N y Ñ

Creo que los animales ven en el hombre un ser igual a ellos que ha perdido de forma extraordinariamente peligrosa el sano intelecto animal, es decir, que ven en él al animal irracional, al animal que ríe, al animal que llora, al animal infeliz.

Friedrich Nietzsche

N y Ñ

Por: Marthic Wallace

Ilustración: Daniel Román

Crecí con N. Las manos de la seño Eneida me han cuidado, como seguramente lo hubieran hecho las de mi madre de sangre.

Vivíamos en el paraíso: un rinconcito casi invisible en medio de los Montes de María, donde el sol desprendía sus rayos en las tajadas de mango para alimentarnos de la forma más dulce y celestial imaginable.

N me enseñó todo lo que sé. Aunque tendríamos la misma edad por esos días, N parecía saberlo todo.

A N no le hacía falta la enroscada cola de la que yo alardeaba al ganarle en subir, de rama en rama, por la copa del viejo indio desnudo. N siempre llegaba después, con muy pocos segundos de diferencia, ¡casi gano yo!, me decía.

Una vez arriba del árbol, nos quedábamos horas ahí contemplando nuestro rincón del cielo, hasta que los rayitos del mango gigante se desvanecían, dejando solo su aroma para recordarlo hasta el siguiente día.

—¡El niño del mono colorado!—, saludaban a N los saladeños; ellos nunca supieron que yo también tenía un nombre, aunque eso nunca me importó, mientras fuera sobre el hombro de N, mi hermano del alma.

Que quién podía bajar chontaduro, que quién cuidaba al niño más chiquito de Doña Nubia, que quién leía las noticias dominicales a Don Vitaliano, que quién ayudaba en las labores parroquiales al padre Nepomuceno; para todo aparecía N, el niño más dispuesto, con su inmensa y reluciente sonrisa —y yo que anduve siempre como su sombra.

En diciembre, mientras yo ayudaba a Juan Manuel —mi “padre” adoptivo— a amarrar del techo las hojas de tabaco para que comenzaran a secarse, N aparecía con su tambora, anunciando con cantos la llegada de la navidad.

Desde las arepas del desayuno hasta el sancocho de nochebuena, en todo el pueblo la alegría brotaba de cada techo.

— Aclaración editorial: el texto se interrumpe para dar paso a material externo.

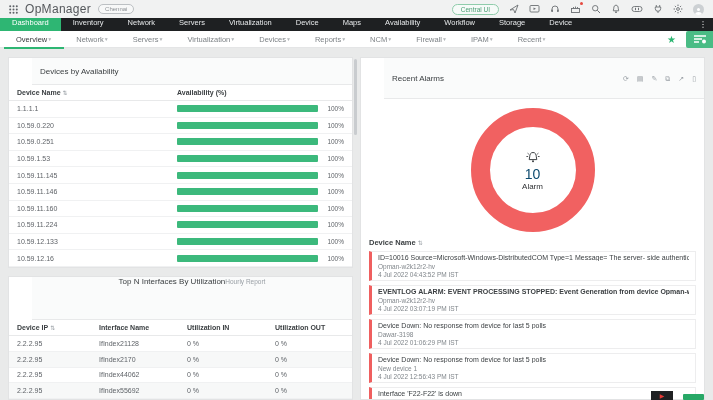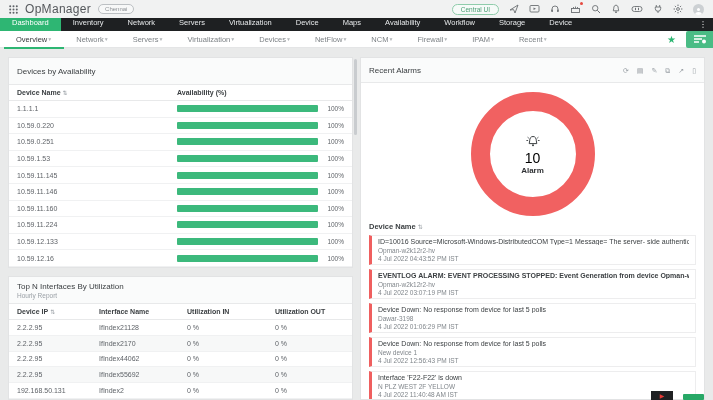--- a/index.html
+++ b/index.html
@@ -273,7 +273,7 @@
       </div>
 
       <div class="subnav-item">
-        <span>NetFlow</span>
+        <span>Reports</span>
         <span class="chev">▼</span>
       </div>
 

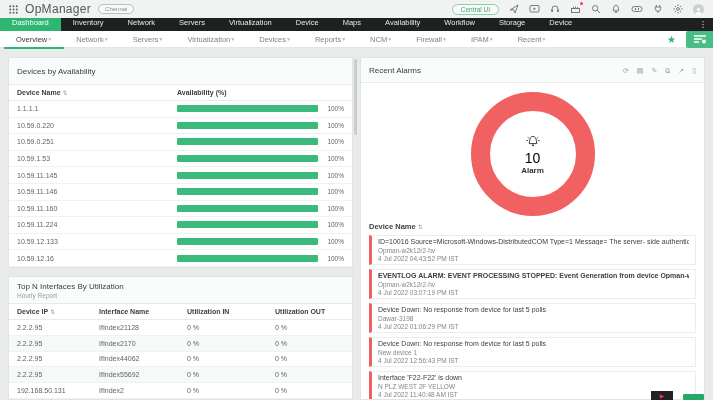--- a/index.html
+++ b/index.html
@@ -50,7 +50,7 @@
   #panel-alarms      { left:360px; top:57px; width:345px; height:343px; overflow:hidden; }
 
   .panel-header { background:#fafbfb; border-bottom:1px solid #e8e9ea; display:flex;
-                  align-items:center; padding:0 8px; }
+                  align-items:center; padding:0 8px;margin-left:23px; }
   .ph-title { font-size:8px; color:#3c4043; }
   .ph-sub { font-size:6.5px; color:#9aa0a6; margin-top:1px; }
 

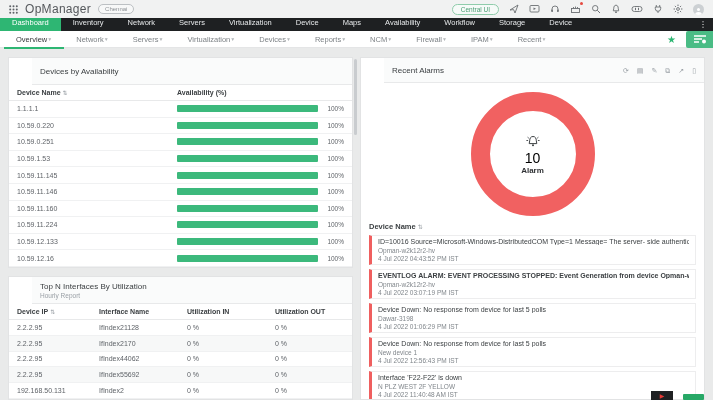--- a/index.html
+++ b/index.html
@@ -78,7 +78,7 @@
   div.irow:nth-of-type(even) { background:#f7f8f8; }
 
   
-  #panel-alarms .panel-header { height:25px;gap:48px; }
+  #panel-alarms .panel-header { height:41px;gap:48px; }
   .alarm-tools { margin-left:auto; display:flex; align-items:center; gap:8px; }
   .atool { font-size:7px; color:#9aa0a6; cursor:pointer; line-height:1; }
   .alarm-body { padding:0 8px; }

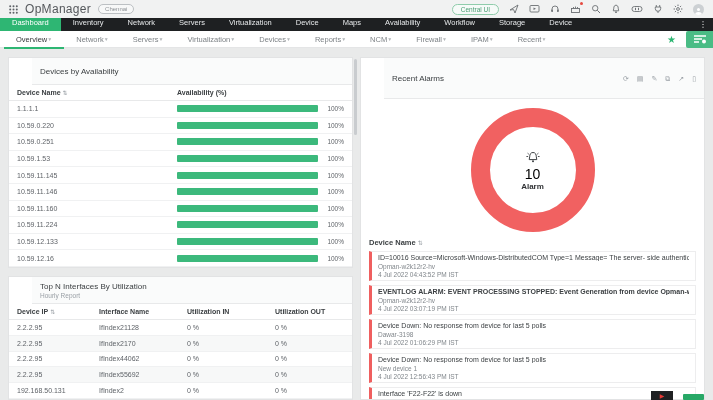--- a/index.html
+++ b/index.html
@@ -85,7 +85,7 @@
   .donut { width:124px; height:124px; border-radius:50%; border:19px solid var(--alarm-red);
            margin:9px auto 6px; display:flex; flex-direction:column; align-items:center;
            justify-content:center; }
-  .donut-count { font-size:14px; color:#000000; margin-top:1px; }
+  .donut-count { font-size:14px; color:#0c4a6e; margin-top:1px; }
   .donut-label { font-size:8px; color:#2f3134;font-weight:bold; }
   .alist-header { font-size:7.5px; font-weight:bold; color:#3c4043; margin:5px 0 4px; }
   .alarm-card { border:1px solid #ededee; border-left:3px solid #ef5f5f; margin-bottom:4px;

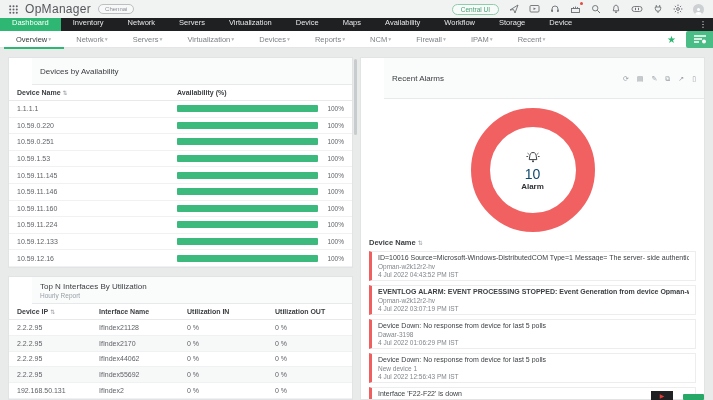--- a/index.html
+++ b/index.html
@@ -86,7 +86,7 @@
            margin:9px auto 6px; display:flex; flex-direction:column; align-items:center;
            justify-content:center; }
   .donut-count { font-size:14px; color:#0c4a6e; margin-top:1px; }
-  .donut-label { font-size:8px; color:#2f3134;font-weight:bold; }
+  .donut-label { font-size:8px; color:#2f3134; }
   .alist-header { font-size:7.5px; font-weight:bold; color:#3c4043; margin:5px 0 4px; }
   .alarm-card { border:1px solid #ededee; border-left:3px solid #ef5f5f; margin-bottom:4px;
                 padding:2px 6px; cursor:pointer; background:#fff; }

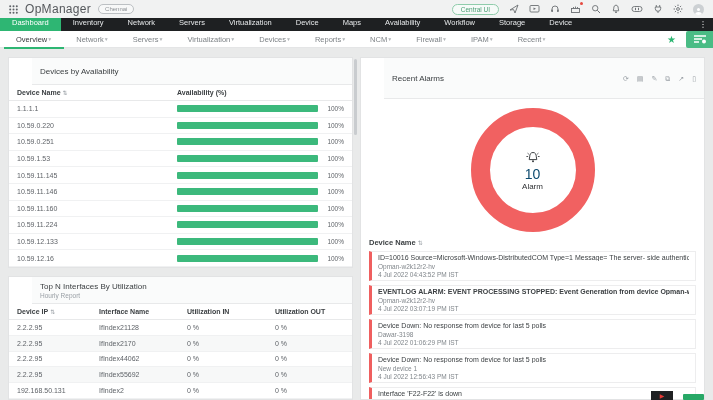--- a/index.html
+++ b/index.html
@@ -69,7 +69,7 @@
   .pct { width:20px; text-align:right; font-size:6.5px; color:#5f6368; }
 
   
-  #panel-interfaces .panel-header { height:27px; flex-direction:column; align-items:flex-start; justify-content:center; }
+  #panel-interfaces .panel-header { height:43px; flex-direction:row; align-items:flex-start; justify-content:center; }
   .ithead { display:flex; align-items:center; height:16px; padding:0 8px; font-size:7px;
             font-weight:bold; color:#3c4043; border-bottom:1px solid #e8e9ea; }
   .ic1 { width:82px; } .ic2 { width:88px; } .ic3 { width:88px; } .ic4 { flex:1; }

Nunca entendimos cómo un día decembrino el cielo oscureció y llovieron papeletas que sentenciaban un final aterrador. Ese día el miedo se instauró en mi paraíso. N era inmune al miedo, él seguía pensando en su futuro musical, y como en febrero cumplía los doce, ya era un niño grande, o eso le repetía a sus taitas con el pecho hinchado de orgullo.

N no era de este mundo. Yo no lo quería aceptar. Lo entendí el día en que se despidió de mí. Ni una palabra, solo una cristalina mirada y un abrazo mudo.

Las gaitas sonaban, pero no era diciembre, las tamboras gritaban, pero no había alegría saliendo por los techos. Solo hediondez de soldaditos militantes de Satán.

—Ñ, tienes que correr rápido, lejos de aquí —me decía N mientras me empujaba con sus manitas llenas de lágrimas.

¡Pum!, petrificado vi cómo una ráfaga de astillas de metal atravesaban a N hasta quitarle su último suspiro.

Aullé, aullé. Solo eso pude hacer. La cancha, la iglesia, todo el pueblo inundado de sangre. Hervía como el infierno.

El Salado no volvería, no volvió, no volverá a ser el paraíso.

N subió al cielo, mientras demonios predicaban con sangre la Biblia.

Desde ese día yo corro, huyo como N me lo pidió. Sé que no hay escapatoria.